Would you please transcribe exactly the lines from the one containing "16-Jun-2017: 2.15 -> 2.3" through the end of the material below, and only those?
_ _ _ _ _
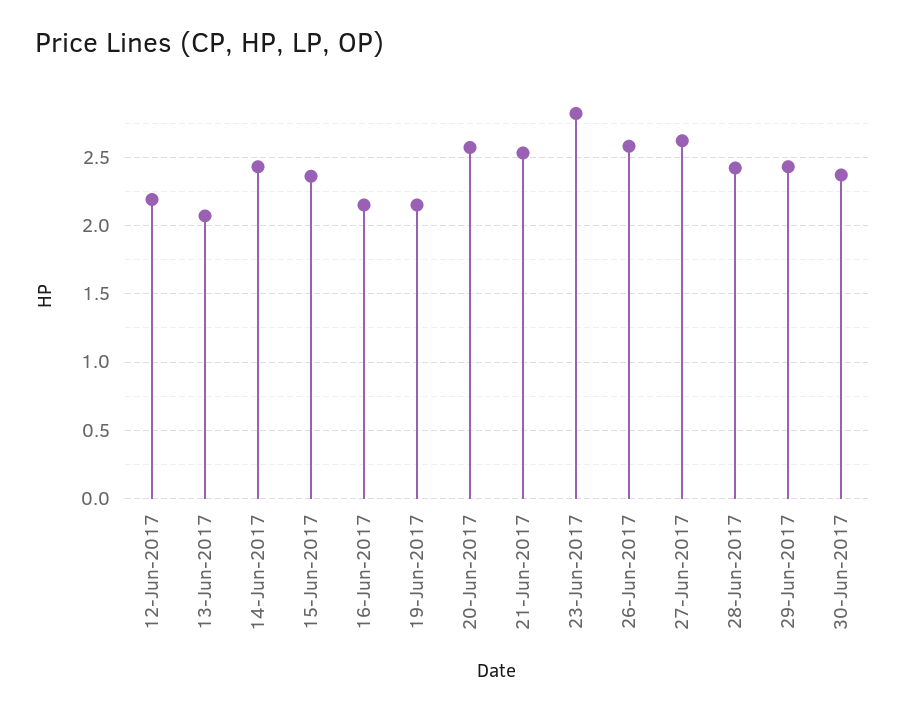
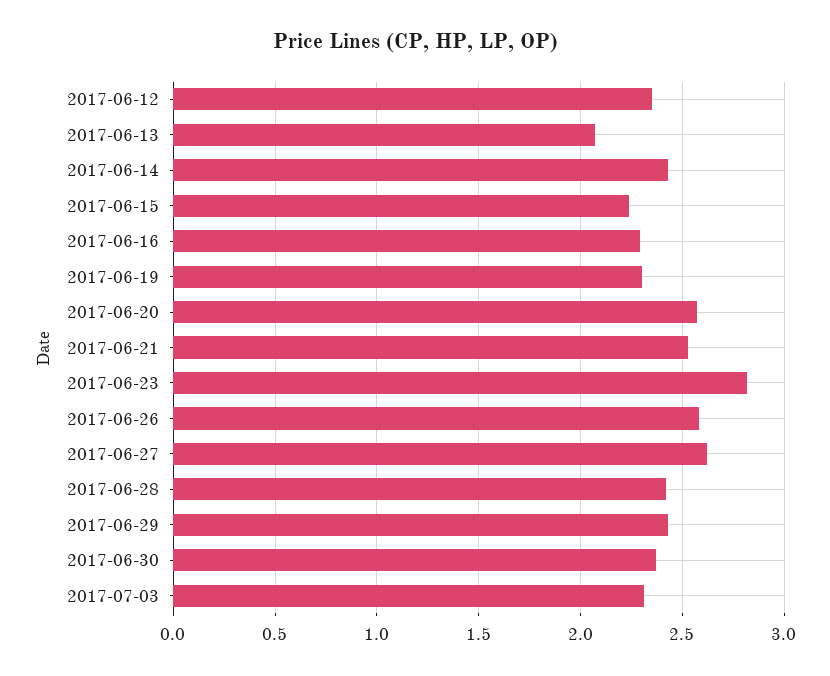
12-Jun-2017: 2.2 -> 2.35
15-Jun-2017: 2.35 -> 2.25
16-Jun-2017: 2.15 -> 2.3
19-Jun-2017: 2.15 -> 2.3
2017-07-03: none -> 2.3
_ _ _ _ _
Solution
16-Jun-2017: 2.15 -> 2.3
19-Jun-2017: 2.15 -> 2.3
2017-07-03: none -> 2.3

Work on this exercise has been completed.